Exactly the lines from the start of the entries through the line with "tax: 4% = 8.62 -> 4% = 8.50" are required in the output, with no pictures among them.

[RECORDS PROVIDED]
# # #
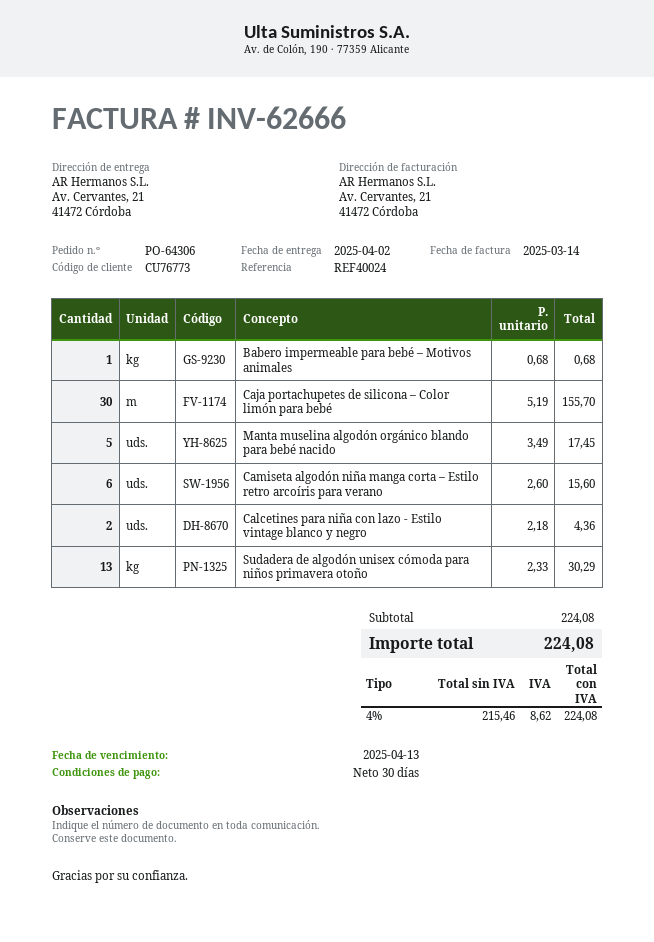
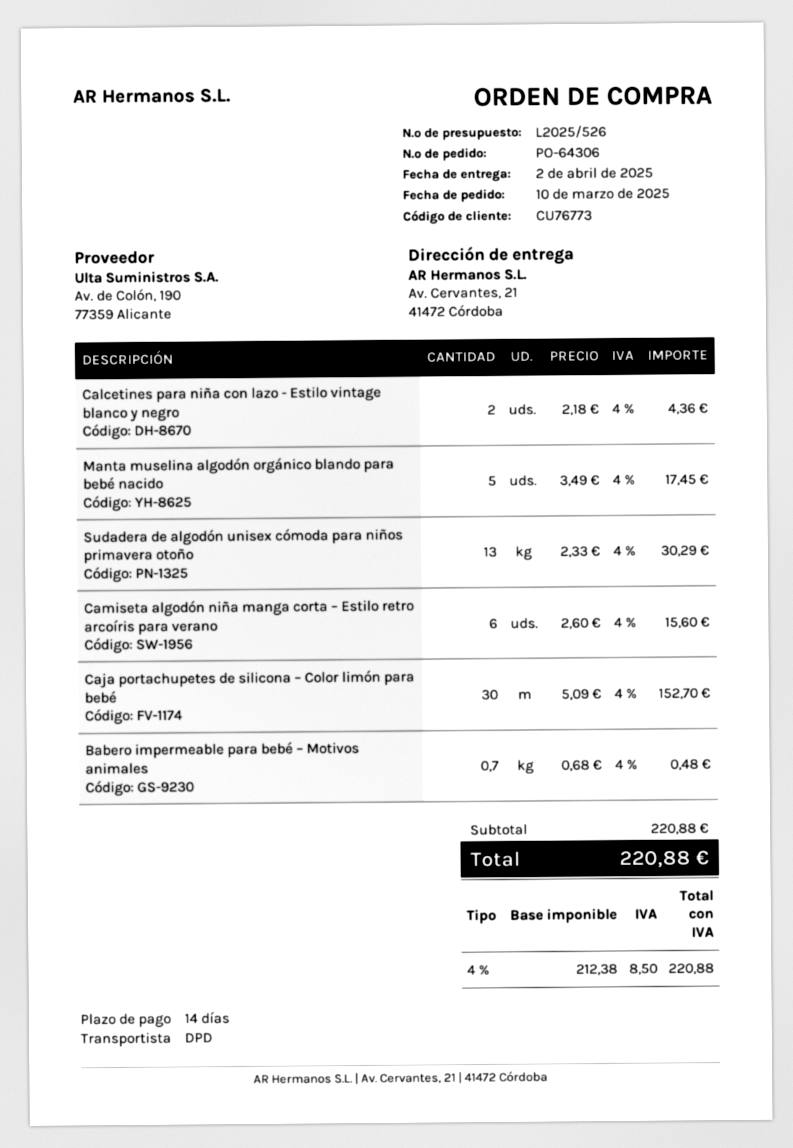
payment terms: 30 days -> 14 days
Babero impermeable para bebé – Motivos animales: 1 x 0.68 = 0.68 -> 0.7 x 0.68 = 0.48
Caja portachupetes de silicona – Color limón para bebé: 30 x 5.19 = 155.70 -> 30 x 5.09 = 152.70
subtotal: 224.08 -> 220.88
net: 215.46 -> 212.38
tax: 4% = 8.62 -> 4% = 8.50
total: 224.08 -> 220.88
# # #
[EXERCISE RESULT]
payment terms: 30 days -> 14 days
Babero impermeable para bebé – Motivos animales: 1 x 0.68 = 0.68 -> 0.7 x 0.68 = 0.48
Caja portachupetes de silicona – Color limón para bebé: 30 x 5.19 = 155.70 -> 30 x 5.09 = 152.70
subtotal: 224.08 -> 220.88
net: 215.46 -> 212.38
tax: 4% = 8.62 -> 4% = 8.50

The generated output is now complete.